-------- Information supplied

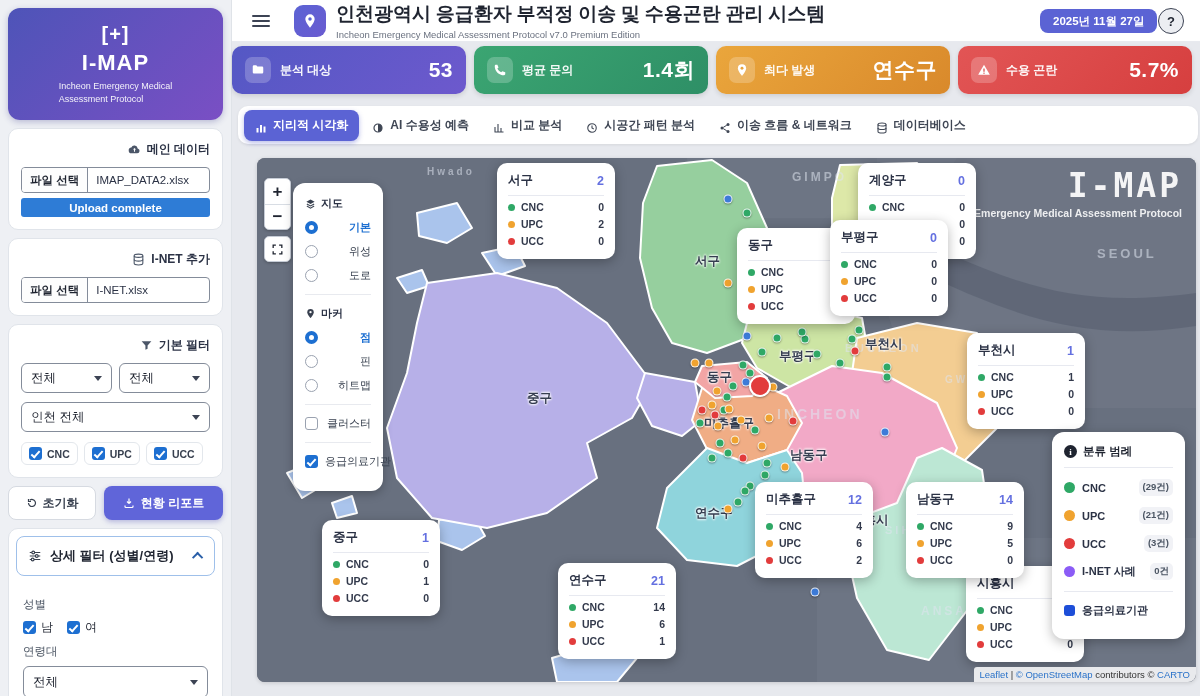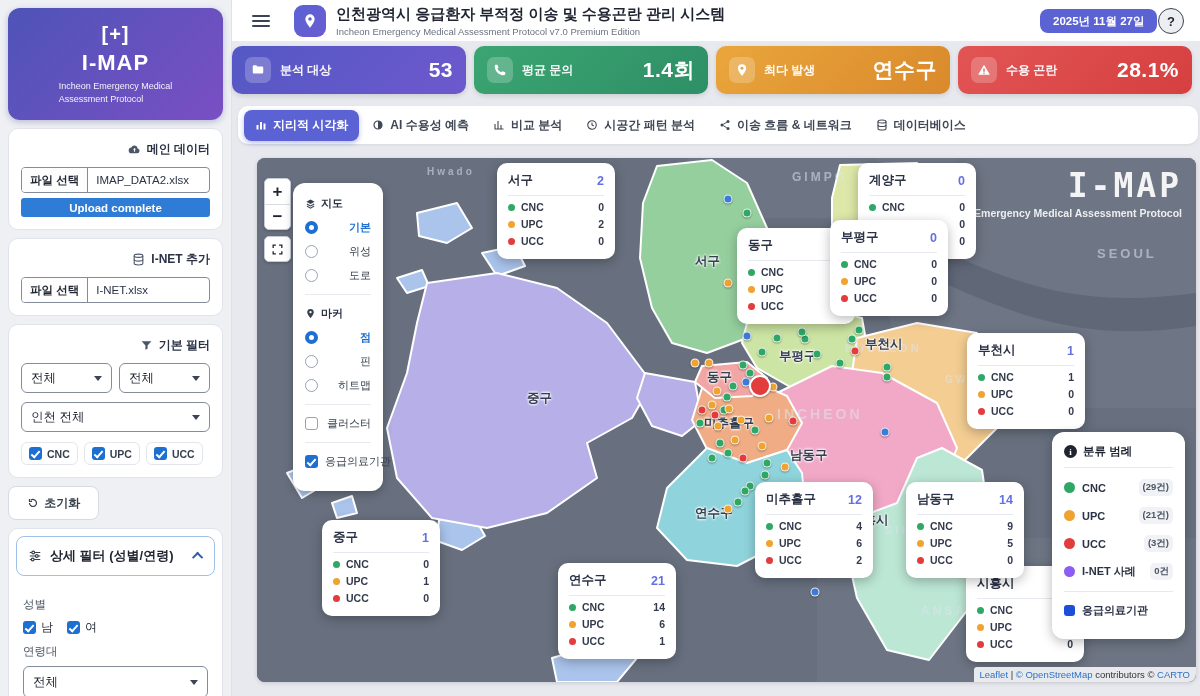--- a/index.html
+++ b/index.html
@@ -49,7 +49,7 @@
   .app-icon { width:32px; height:32px; border-radius:9px; background:linear-gradient(135deg,#5b63d4,#6a5bd0); margin-left:24px; display:flex; align-items:center; justify-content:center; }
   .app-icon svg { width:16px; height:16px; color:#fff; }
   .htitles { margin-left:10px; }
-  .htitle { font-size:15px; font-weight:bold; color:#1f2430; }
+  .htitle { font-size:19px; font-weight:bold; color:#1f2430;font-family:Liberation Serif, serif; }
   .hsub { font-size:9.5px; color:#6b7280; margin-top:2px; }
   .date-pill { position:absolute; left:1040px; top:9px; height:24px; padding:0 13px; background:#5b63d4; border-radius:8px; color:#fff; font-size:11.5px; font-weight:bold; display:flex; align-items:center; }
   .help-btn { position:absolute; left:1158px; top:8px; width:26px; height:26px; border-radius:50%; background:#eceef2; color:#1f2430; font-size:13px; font-weight:bold; display:flex; align-items:center; justify-content:center; border:1.5px solid #3c4354; }

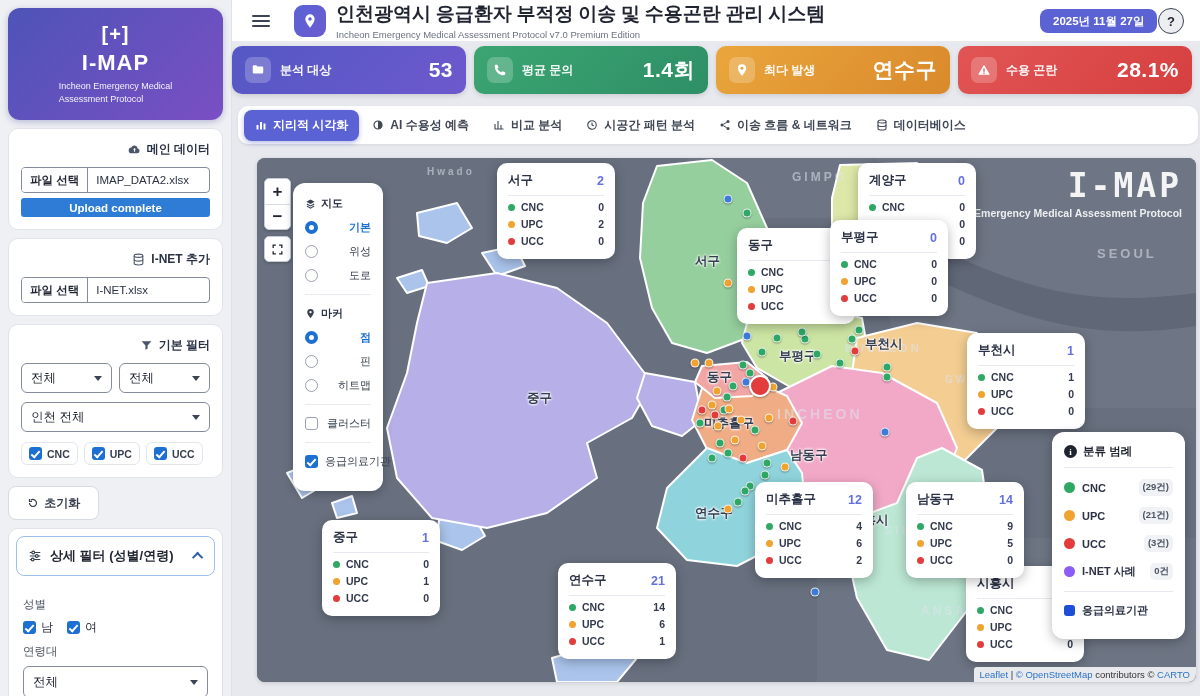--- a/index.html
+++ b/index.html
@@ -295,7 +295,7 @@
         </svg>
       </span>
     <span class="stat-label">수용 곤란</span>
-    <span class="stat-value">28.1%</span>
+    <span class="stat-value">5.7%</span>
   </div>
 </div>
 

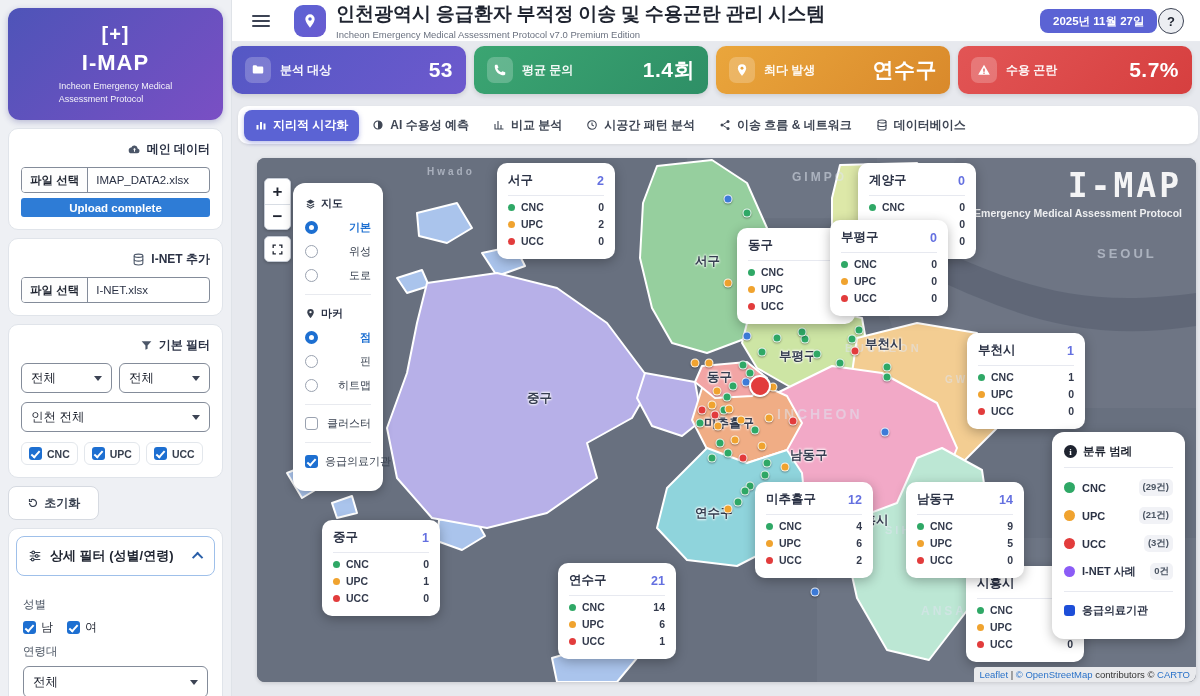--- a/index.html
+++ b/index.html
@@ -68,7 +68,7 @@
 
   
   .tabbar { position:absolute; left:238px; top:106px; width:960px; height:38px; background:#fff; border-radius:10px; box-shadow:0 1px 3px rgba(0,0,0,.08); display:flex; align-items:center; padding:0 6px; gap:2px; }
-  .tab { display:flex; align-items:center; gap:6px; font-size:12px; font-weight:bold; color:#3f4654; padding:7px 11px; border-radius:8px; }
+  .tab { display:flex; align-items:flex-end; gap:6px; font-size:12px; font-weight:bold; color:#3f4654; padding:7px 11px; border-radius:8px; }
   .tab svg { width:12px; height:12px; }
   .tab.active { background:#5b63d4; color:#fff; box-shadow:0 2px 5px rgba(80,90,200,.4); }
 

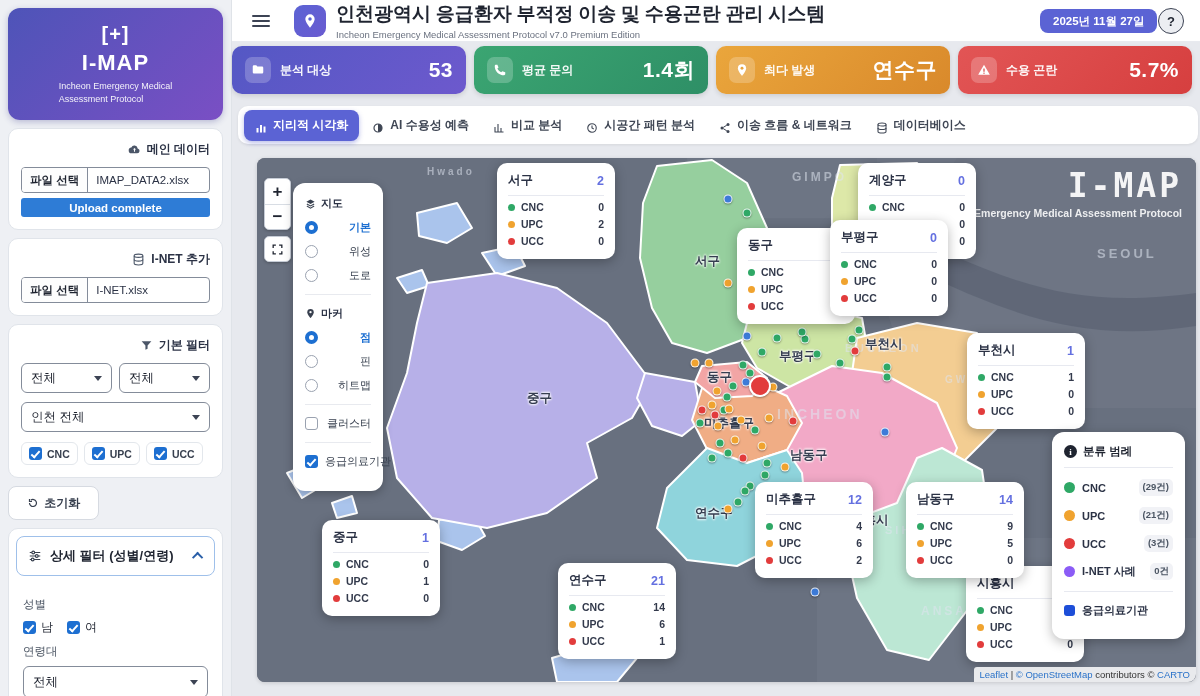--- a/index.html
+++ b/index.html
@@ -202,6 +202,13 @@
           <path d="M5 4v5h5"></path>
         </svg>
       <span>초기화</span>
+    </div>
+    <div class="btn-report">
+      <svg viewBox="0 0 24 24" fill="none" stroke="currentColor" stroke-width="2.4">
+          <path d="M12 3v10m0 0 4-4m-4 4-4-4"></path>
+          <path d="M4 17v2a2 2 0 0 0 2 2h12a2 2 0 0 0 2-2v-2"></path>
+        </svg>
+      <span>현황 리포트</span>
     </div>
   </div>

----------------

■ **What you should do**:
Copy the records word for word, leaving no picture in the copy.

■ **Answer to this task**:
--- a/index.html
+++ b/index.html
@@ -49,7 +49,7 @@
   .app-icon { width:32px; height:32px; border-radius:9px; background:linear-gradient(135deg,#5b63d4,#6a5bd0); margin-left:24px; display:flex; align-items:center; justify-content:center; }
   .app-icon svg { width:16px; height:16px; color:#fff; }
   .htitles { margin-left:10px; }
-  .htitle { font-size:15px; font-weight:bold; color:#1f2430; }
+  .htitle { font-size:19px; font-weight:bold; color:#1f2430;font-family:Liberation Serif, serif; }
   .hsub { font-size:9.5px; color:#6b7280; margin-top:2px; }
   .date-pill { position:absolute; left:1040px; top:9px; height:24px; padding:0 13px; background:#5b63d4; border-radius:8px; color:#fff; font-size:11.5px; font-weight:bold; display:flex; align-items:center; }
   .help-btn { position:absolute; left:1158px; top:8px; width:26px; height:26px; border-radius:50%; background:#eceef2; color:#1f2430; font-size:13px; font-weight:bold; display:flex; align-items:center; justify-content:center; border:1.5px solid #3c4354; }

--- a/index.html
+++ b/index.html
@@ -295,7 +295,7 @@
         </svg>
       </span>
     <span class="stat-label">수용 곤란</span>
-    <span class="stat-value">28.1%</span>
+    <span class="stat-value">5.7%</span>
   </div>
 </div>
 

--- a/index.html
+++ b/index.html
@@ -68,7 +68,7 @@
 
   
   .tabbar { position:absolute; left:238px; top:106px; width:960px; height:38px; background:#fff; border-radius:10px; box-shadow:0 1px 3px rgba(0,0,0,.08); display:flex; align-items:center; padding:0 6px; gap:2px; }
-  .tab { display:flex; align-items:center; gap:6px; font-size:12px; font-weight:bold; color:#3f4654; padding:7px 11px; border-radius:8px; }
+  .tab { display:flex; align-items:flex-end; gap:6px; font-size:12px; font-weight:bold; color:#3f4654; padding:7px 11px; border-radius:8px; }
   .tab svg { width:12px; height:12px; }
   .tab.active { background:#5b63d4; color:#fff; box-shadow:0 2px 5px rgba(80,90,200,.4); }
 

--- a/index.html
+++ b/index.html
@@ -202,6 +202,13 @@
           <path d="M5 4v5h5"></path>
         </svg>
       <span>초기화</span>
+    </div>
+    <div class="btn-report">
+      <svg viewBox="0 0 24 24" fill="none" stroke="currentColor" stroke-width="2.4">
+          <path d="M12 3v10m0 0 4-4m-4 4-4-4"></path>
+          <path d="M4 17v2a2 2 0 0 0 2 2h12a2 2 0 0 0 2-2v-2"></path>
+        </svg>
+      <span>현황 리포트</span>
     </div>
   </div>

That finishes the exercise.